Elke 9.000 tot 19.000 km:Dit is een goede vuistregel voor regelmatig onderhoud, vooral als u op ruige wegen rijdt of vaak in kuilen rijdt.
Na een aanzienlijke impact:Als u een grote schok ervaart of een grote kuil raakt, kunt u uw uitlijning het beste zo snel mogelijk laten controleren.
Ongelijkmatige bandenslijtage:Voortijdige of ongelijkmatige bandenslijtage kan duiden op een onjuiste uitlijning. Roteer uw banden regelmatig en let op eventuele onregelmatige slijtagepatronen.
Naar één kant trekken:Als u voelt dat uw auto tijdens het rijden naar links of rechts trekt, kan een verkeerde uitlijning de oorzaak zijn.
Trillingen bij hoge snelheden:Overmatige trillingen in het stuur, de stoel of de vloer kunnen duiden op problemen met de uitlijning of balans.

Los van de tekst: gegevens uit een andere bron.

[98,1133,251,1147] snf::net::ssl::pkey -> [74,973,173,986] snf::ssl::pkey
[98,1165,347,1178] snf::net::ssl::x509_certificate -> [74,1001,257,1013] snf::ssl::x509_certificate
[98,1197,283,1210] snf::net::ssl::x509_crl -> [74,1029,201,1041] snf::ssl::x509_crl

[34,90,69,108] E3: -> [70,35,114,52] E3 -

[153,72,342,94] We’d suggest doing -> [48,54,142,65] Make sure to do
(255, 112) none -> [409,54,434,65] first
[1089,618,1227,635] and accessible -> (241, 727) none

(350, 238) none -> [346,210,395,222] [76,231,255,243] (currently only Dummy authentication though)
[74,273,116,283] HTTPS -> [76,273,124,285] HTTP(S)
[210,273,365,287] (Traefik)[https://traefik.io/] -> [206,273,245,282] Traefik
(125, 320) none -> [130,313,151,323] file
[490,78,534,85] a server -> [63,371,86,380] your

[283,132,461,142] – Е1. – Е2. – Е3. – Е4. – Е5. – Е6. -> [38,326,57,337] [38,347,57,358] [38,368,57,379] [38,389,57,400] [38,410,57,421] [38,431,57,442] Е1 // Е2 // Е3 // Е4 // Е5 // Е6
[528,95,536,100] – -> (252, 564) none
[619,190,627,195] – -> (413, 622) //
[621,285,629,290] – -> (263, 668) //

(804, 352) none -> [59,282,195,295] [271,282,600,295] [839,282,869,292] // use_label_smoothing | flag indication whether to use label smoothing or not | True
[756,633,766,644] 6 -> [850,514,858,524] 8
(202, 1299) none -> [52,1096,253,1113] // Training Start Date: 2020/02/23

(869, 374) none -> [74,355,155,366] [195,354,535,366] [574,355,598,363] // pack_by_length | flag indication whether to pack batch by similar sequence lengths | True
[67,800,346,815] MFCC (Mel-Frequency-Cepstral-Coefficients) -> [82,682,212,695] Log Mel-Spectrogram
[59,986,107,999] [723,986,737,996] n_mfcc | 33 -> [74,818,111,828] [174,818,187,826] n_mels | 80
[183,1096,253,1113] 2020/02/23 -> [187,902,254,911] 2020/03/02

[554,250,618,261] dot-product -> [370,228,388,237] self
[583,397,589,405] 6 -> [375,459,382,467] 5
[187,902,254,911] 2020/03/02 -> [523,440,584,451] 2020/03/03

Na werkzaamheden aan de ophanging:Eventuele reparaties of vervangingen aan onderdelen van uw ophanging (zoals bedieningsarmen, trekstangen of kogelgewrichten) moeten worden gevolgd door een uitlijningscontrole.
Denk eraan:als u een van deze symptomen opmerkt of als u zich zorgen maakt over de uitlijning van uw wielen, wacht dan niet te lang met het laten controleren en indien nodig afstellen. Een juiste uitlijning draagt bij aan een beter rijgedrag, een langere levensduur van de banden, een lager brandstofverbruik en minder slijtage aan de ophangingscomponenten van uw voertuig.